> **Task directions**
Write out every entry exactly as given, but omit the pictures.

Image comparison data
= Beginning of Section =

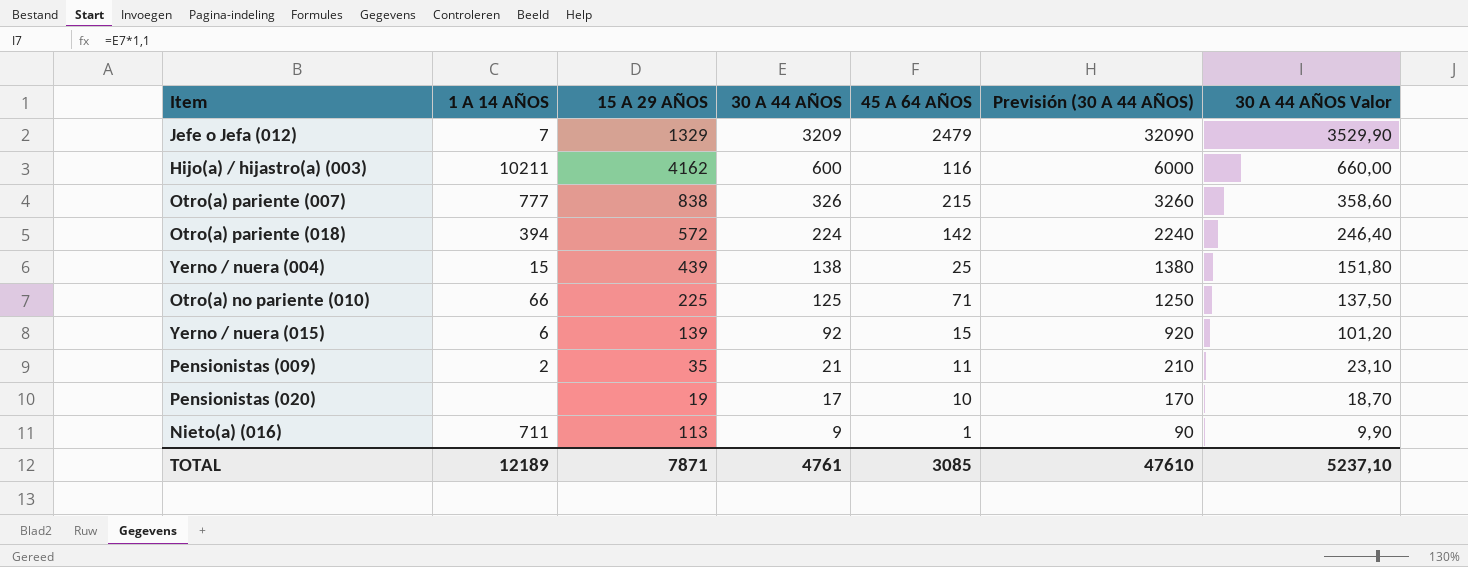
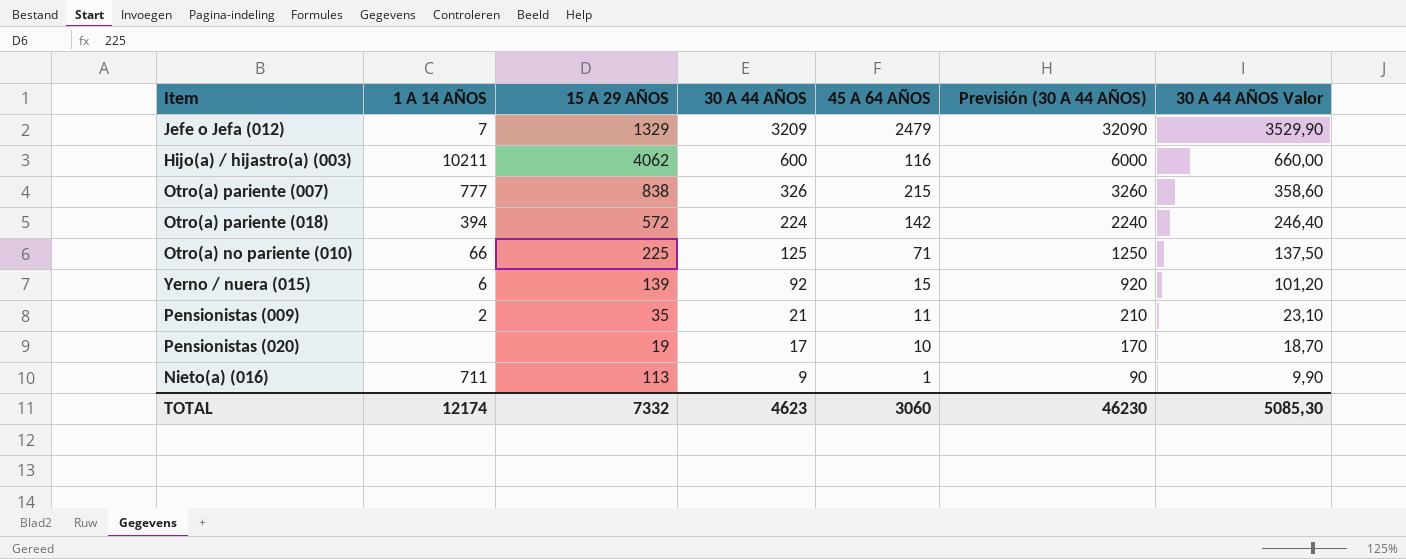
row Yerno / nuera (004): 15 | 439 | 138 | 25 | 1380 | 151,80 -> none
Hijo(a) / hijastro(a) (003) | 15 A 29 AÑOS: 4162 -> 4062
TOTAL | 1 A 14 AÑOS: 12189 -> 12174
TOTAL | 15 A 29 AÑOS: 7871 -> 7332
TOTAL | 30 A 44 AÑOS: 4761 -> 4623
TOTAL | 45 A 64 AÑOS: 3085 -> 3060
TOTAL | Previsión (30 A 44 AÑOS): 47610 -> 46230
TOTAL | 30 A 44 AÑOS Valor: 5237,10 -> 5085,30

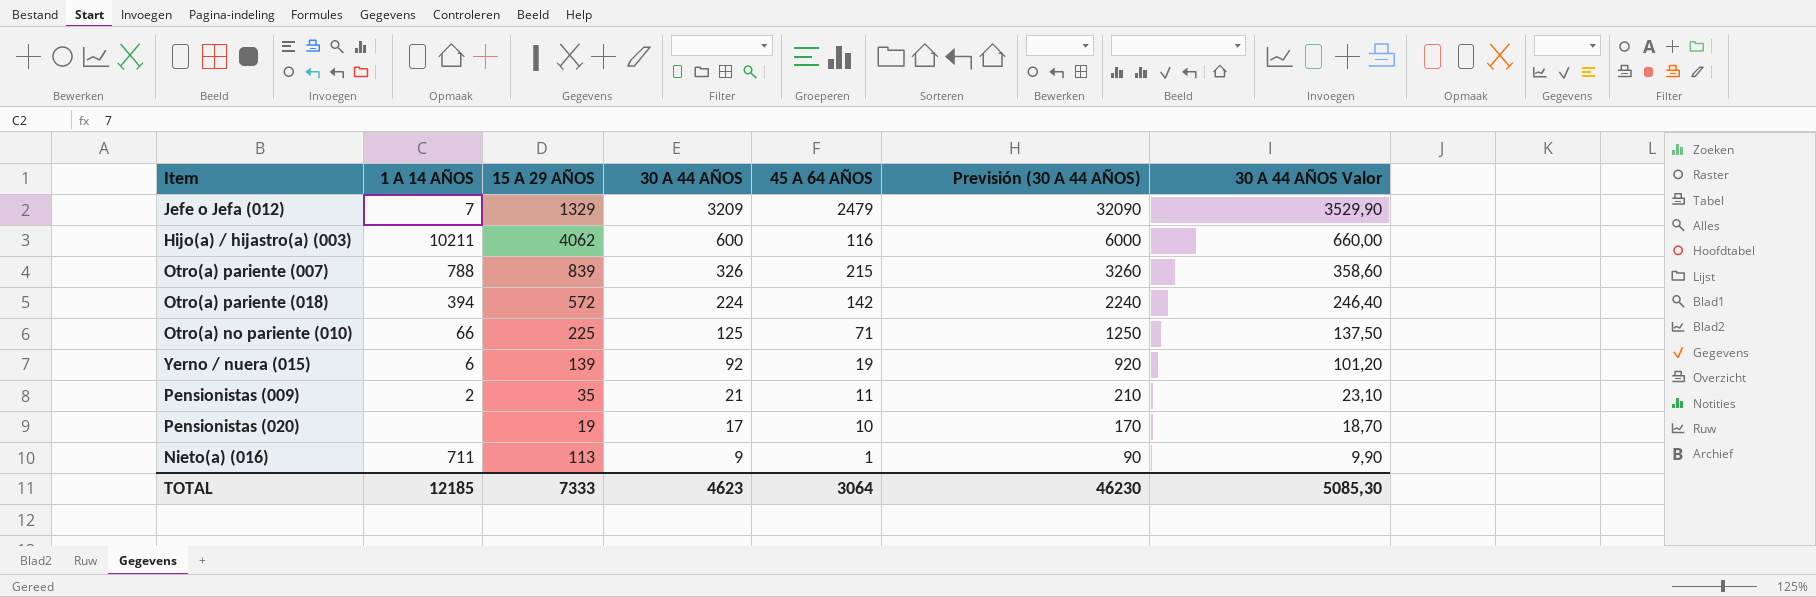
Otro(a) pariente (007) | 1 A 14 AÑOS: 777 -> 788
Otro(a) pariente (007) | 15 A 29 AÑOS: 838 -> 839
Yerno / nuera (015) | 45 A 64 AÑOS: 15 -> 19
TOTAL | 1 A 14 AÑOS: 12174 -> 12185
TOTAL | 15 A 29 AÑOS: 7332 -> 7333
TOTAL | 45 A 64 AÑOS: 3060 -> 3064

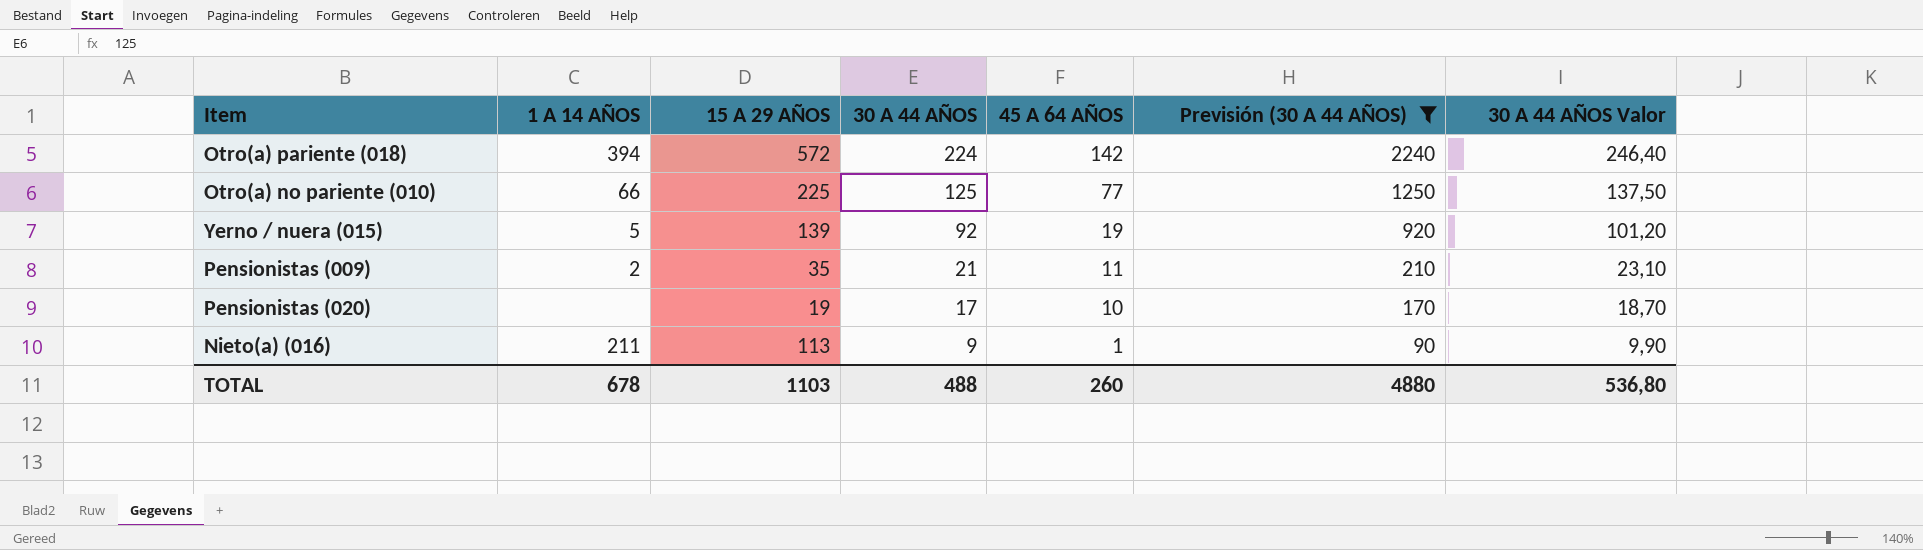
filter: none -> Previsión (30 A 44 AÑOS) <= 2240
Otro(a) no pariente (010) | 45 A 64 AÑOS: 71 -> 77
Yerno / nuera (015) | 1 A 14 AÑOS: 6 -> 5
Nieto(a) (016) | 1 A 14 AÑOS: 711 -> 211
TOTAL | 1 A 14 AÑOS: 12185 -> 678
TOTAL | 15 A 29 AÑOS: 7333 -> 1103
TOTAL | 30 A 44 AÑOS: 4623 -> 488
TOTAL | 45 A 64 AÑOS: 3064 -> 260
TOTAL | Previsión (30 A 44 AÑOS): 46230 -> 4880
TOTAL | 30 A 44 AÑOS Valor: 5085,30 -> 536,80

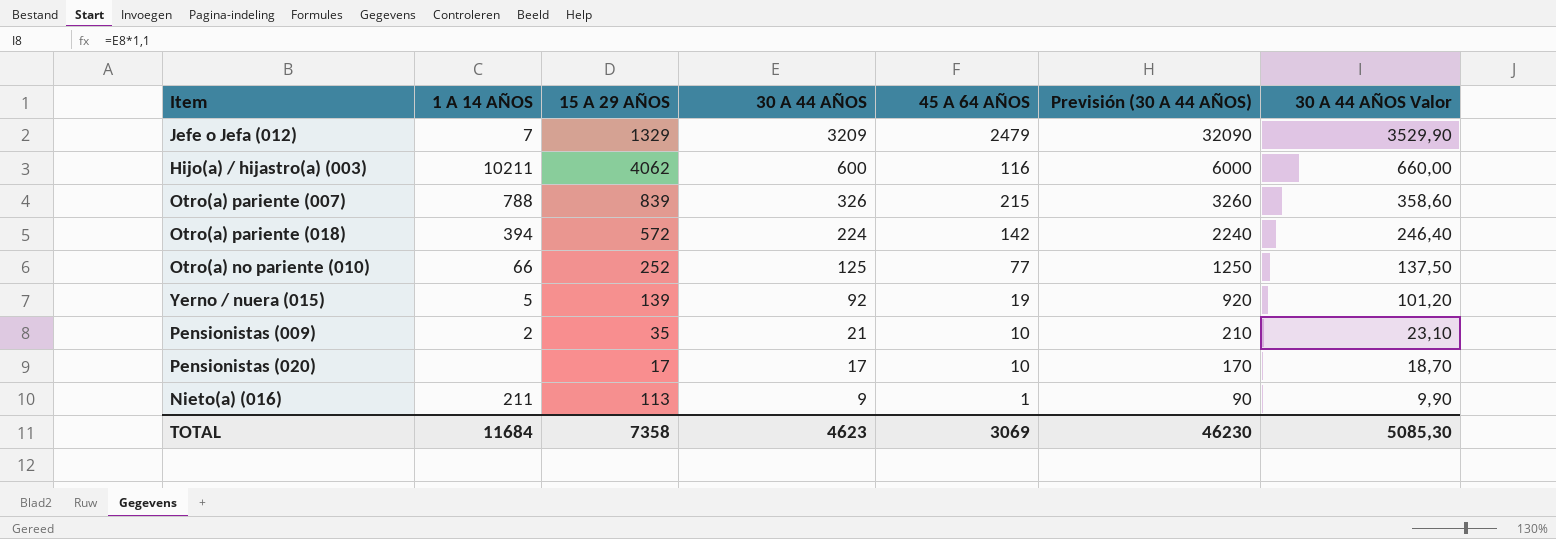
filter: Previsión (30 A 44 AÑOS) <= 2240 -> none
Otro(a) no pariente (010) | 15 A 29 AÑOS: 225 -> 252
Pensionistas (009) | 45 A 64 AÑOS: 11 -> 10
Pensionistas (020) | 15 A 29 AÑOS: 19 -> 17
TOTAL | 1 A 14 AÑOS: 678 -> 11684
TOTAL | 15 A 29 AÑOS: 1103 -> 7358
TOTAL | 30 A 44 AÑOS: 488 -> 4623
TOTAL | 45 A 64 AÑOS: 260 -> 3069
TOTAL | Previsión (30 A 44 AÑOS): 4880 -> 46230
TOTAL | 30 A 44 AÑOS Valor: 536,80 -> 5085,30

= End of Section =

> **Solution to this problem**
row Yerno / nuera (004): 15 | 439 | 138 | 25 | 1380 | 151,80 -> none
Hijo(a) / hijastro(a) (003) | 15 A 29 AÑOS: 4162 -> 4062
TOTAL | 1 A 14 AÑOS: 12189 -> 12174
TOTAL | 15 A 29 AÑOS: 7871 -> 7332
TOTAL | 30 A 44 AÑOS: 4761 -> 4623
TOTAL | 45 A 64 AÑOS: 3085 -> 3060
TOTAL | Previsión (30 A 44 AÑOS): 47610 -> 46230
TOTAL | 30 A 44 AÑOS Valor: 5237,10 -> 5085,30

Otro(a) pariente (007) | 1 A 14 AÑOS: 777 -> 788
Otro(a) pariente (007) | 15 A 29 AÑOS: 838 -> 839
Yerno / nuera (015) | 45 A 64 AÑOS: 15 -> 19
TOTAL | 1 A 14 AÑOS: 12174 -> 12185
TOTAL | 15 A 29 AÑOS: 7332 -> 7333
TOTAL | 45 A 64 AÑOS: 3060 -> 3064

filter: none -> Previsión (30 A 44 AÑOS) <= 2240
Otro(a) no pariente (010) | 45 A 64 AÑOS: 71 -> 77
Yerno / nuera (015) | 1 A 14 AÑOS: 6 -> 5
Nieto(a) (016) | 1 A 14 AÑOS: 711 -> 211
TOTAL | 1 A 14 AÑOS: 12185 -> 678
TOTAL | 15 A 29 AÑOS: 7333 -> 1103
TOTAL | 30 A 44 AÑOS: 4623 -> 488
TOTAL | 45 A 64 AÑOS: 3064 -> 260
TOTAL | Previsión (30 A 44 AÑOS): 46230 -> 4880
TOTAL | 30 A 44 AÑOS Valor: 5085,30 -> 536,80

filter: Previsión (30 A 44 AÑOS) <= 2240 -> none
Otro(a) no pariente (010) | 15 A 29 AÑOS: 225 -> 252
Pensionistas (009) | 45 A 64 AÑOS: 11 -> 10
Pensionistas (020) | 15 A 29 AÑOS: 19 -> 17
TOTAL | 1 A 14 AÑOS: 678 -> 11684
TOTAL | 15 A 29 AÑOS: 1103 -> 7358
TOTAL | 30 A 44 AÑOS: 488 -> 4623
TOTAL | 45 A 64 AÑOS: 260 -> 3069
TOTAL | Previsión (30 A 44 AÑOS): 4880 -> 46230
TOTAL | 30 A 44 AÑOS Valor: 536,80 -> 5085,30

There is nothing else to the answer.